*** DATA RECORDS ***

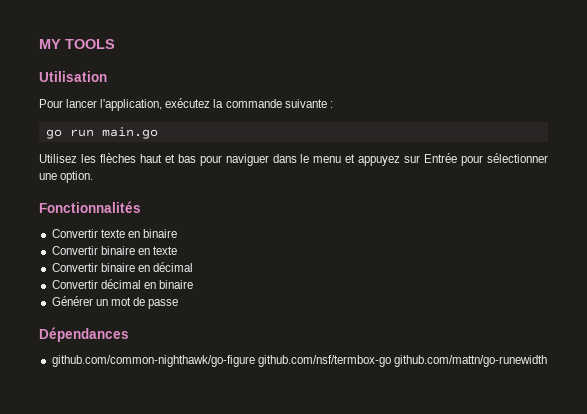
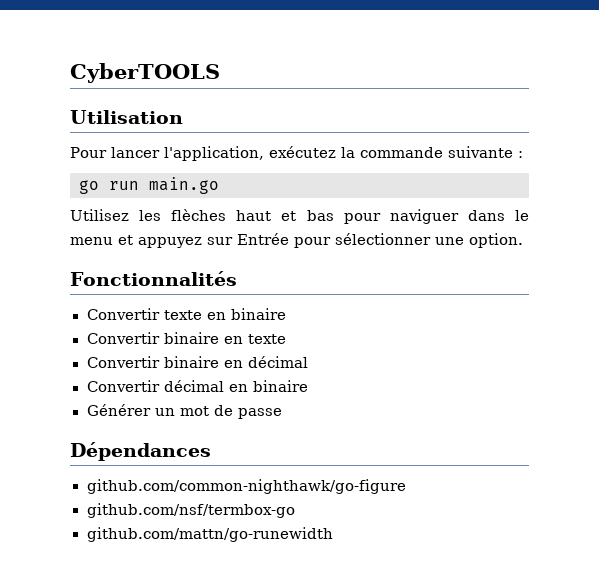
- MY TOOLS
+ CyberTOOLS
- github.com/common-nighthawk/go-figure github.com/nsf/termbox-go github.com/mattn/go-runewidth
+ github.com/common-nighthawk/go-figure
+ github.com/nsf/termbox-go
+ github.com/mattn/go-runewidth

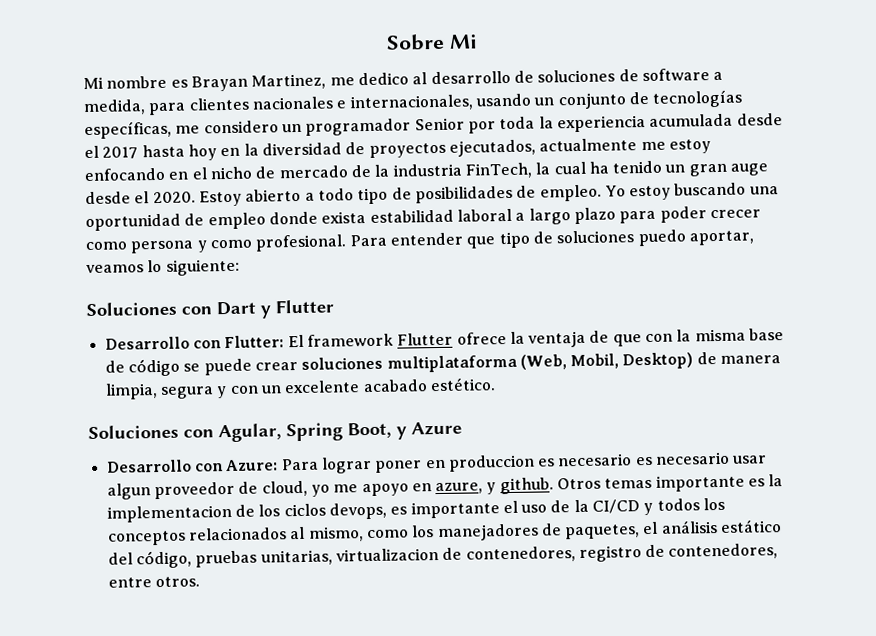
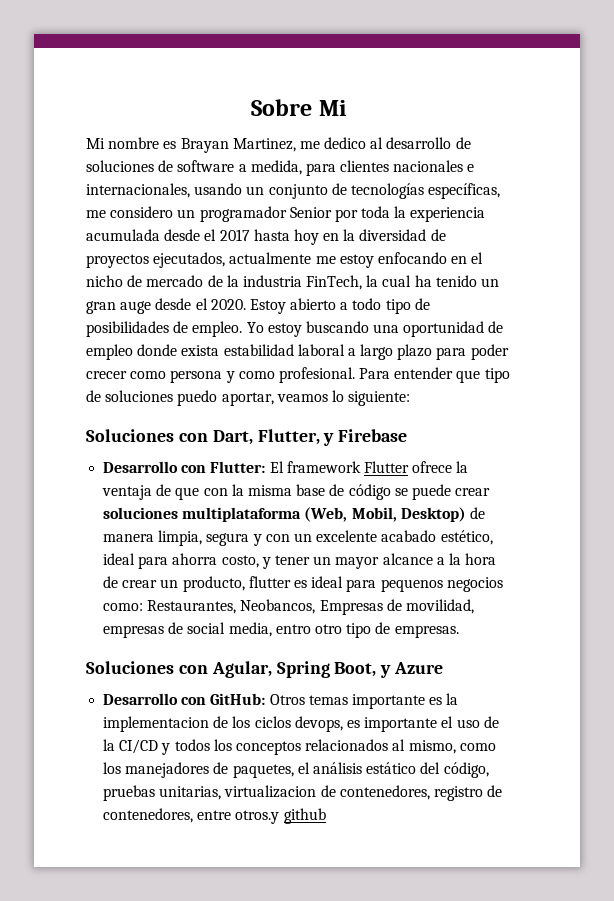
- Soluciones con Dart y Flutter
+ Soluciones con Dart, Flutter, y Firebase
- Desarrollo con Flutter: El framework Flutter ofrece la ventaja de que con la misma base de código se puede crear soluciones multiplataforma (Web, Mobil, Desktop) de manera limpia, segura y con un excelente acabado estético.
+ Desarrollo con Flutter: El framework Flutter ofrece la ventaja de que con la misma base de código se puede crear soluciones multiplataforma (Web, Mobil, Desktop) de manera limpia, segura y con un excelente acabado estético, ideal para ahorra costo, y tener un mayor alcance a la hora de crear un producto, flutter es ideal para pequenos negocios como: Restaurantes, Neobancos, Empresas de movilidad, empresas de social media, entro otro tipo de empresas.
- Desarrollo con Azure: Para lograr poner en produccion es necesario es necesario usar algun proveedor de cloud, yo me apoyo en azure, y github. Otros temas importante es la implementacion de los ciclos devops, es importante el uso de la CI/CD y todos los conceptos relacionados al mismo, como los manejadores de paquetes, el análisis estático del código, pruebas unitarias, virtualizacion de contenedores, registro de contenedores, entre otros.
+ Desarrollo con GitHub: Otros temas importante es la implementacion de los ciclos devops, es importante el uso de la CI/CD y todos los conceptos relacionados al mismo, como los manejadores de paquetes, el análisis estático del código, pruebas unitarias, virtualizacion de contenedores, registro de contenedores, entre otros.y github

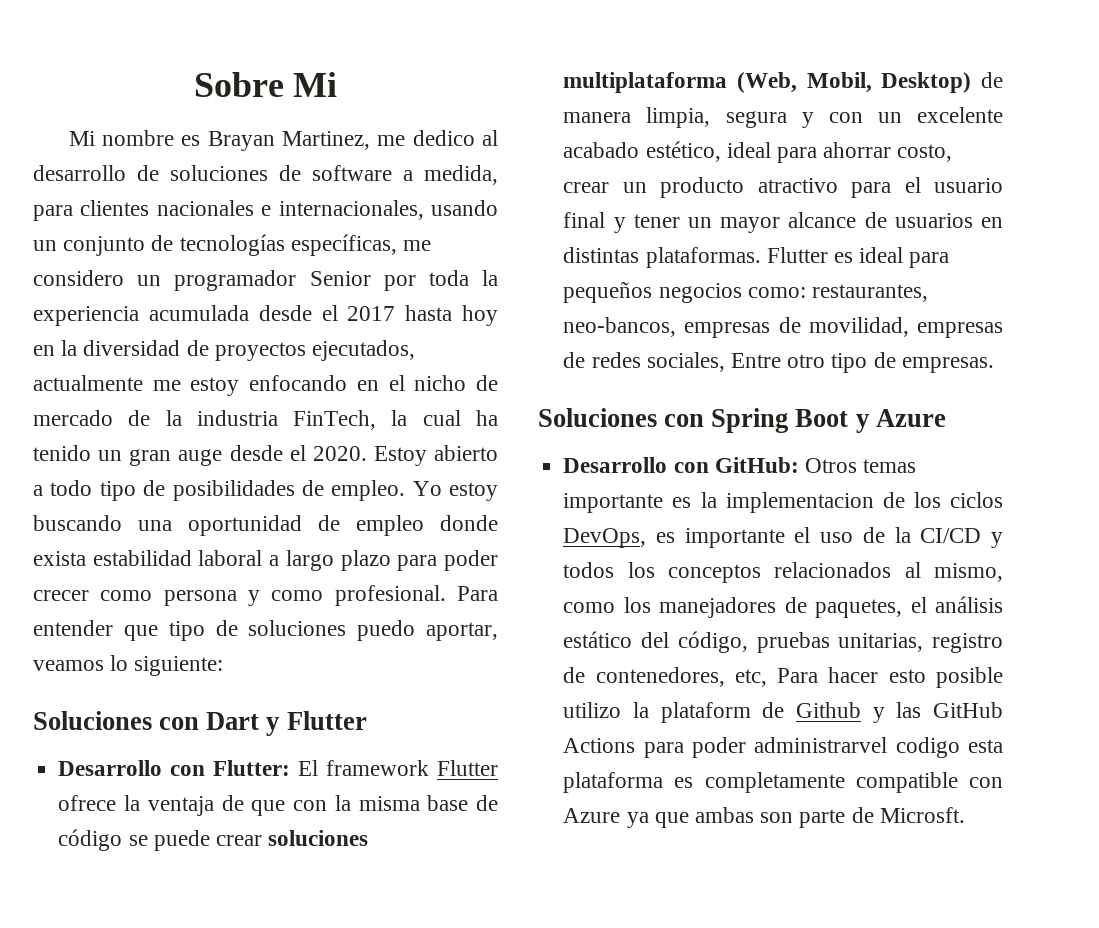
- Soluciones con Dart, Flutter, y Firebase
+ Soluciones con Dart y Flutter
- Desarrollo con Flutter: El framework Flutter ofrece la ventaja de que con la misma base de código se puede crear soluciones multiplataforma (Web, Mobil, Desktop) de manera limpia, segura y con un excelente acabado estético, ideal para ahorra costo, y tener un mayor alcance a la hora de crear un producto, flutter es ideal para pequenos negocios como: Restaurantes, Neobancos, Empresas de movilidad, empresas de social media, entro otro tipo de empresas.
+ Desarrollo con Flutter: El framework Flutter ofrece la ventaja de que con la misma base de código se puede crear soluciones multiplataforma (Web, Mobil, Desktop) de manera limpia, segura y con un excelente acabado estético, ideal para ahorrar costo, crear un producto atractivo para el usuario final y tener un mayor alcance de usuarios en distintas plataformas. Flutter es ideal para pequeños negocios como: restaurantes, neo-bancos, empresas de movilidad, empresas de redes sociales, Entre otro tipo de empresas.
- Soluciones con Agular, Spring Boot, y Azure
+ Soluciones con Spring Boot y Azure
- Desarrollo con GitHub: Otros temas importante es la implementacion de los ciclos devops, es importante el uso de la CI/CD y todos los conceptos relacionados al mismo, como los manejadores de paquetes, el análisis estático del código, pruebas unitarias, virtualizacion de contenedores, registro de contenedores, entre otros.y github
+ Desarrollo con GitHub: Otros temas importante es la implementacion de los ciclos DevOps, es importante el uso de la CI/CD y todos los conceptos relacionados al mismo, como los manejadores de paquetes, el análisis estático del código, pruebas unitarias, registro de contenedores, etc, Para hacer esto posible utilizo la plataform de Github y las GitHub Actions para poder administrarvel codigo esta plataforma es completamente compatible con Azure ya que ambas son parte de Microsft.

*** End of DATA RECORDS ***

Check the data above and report how many lines include the word "termbox", using a bare number.

▶ [ANSWER TO THIS TASK]: 2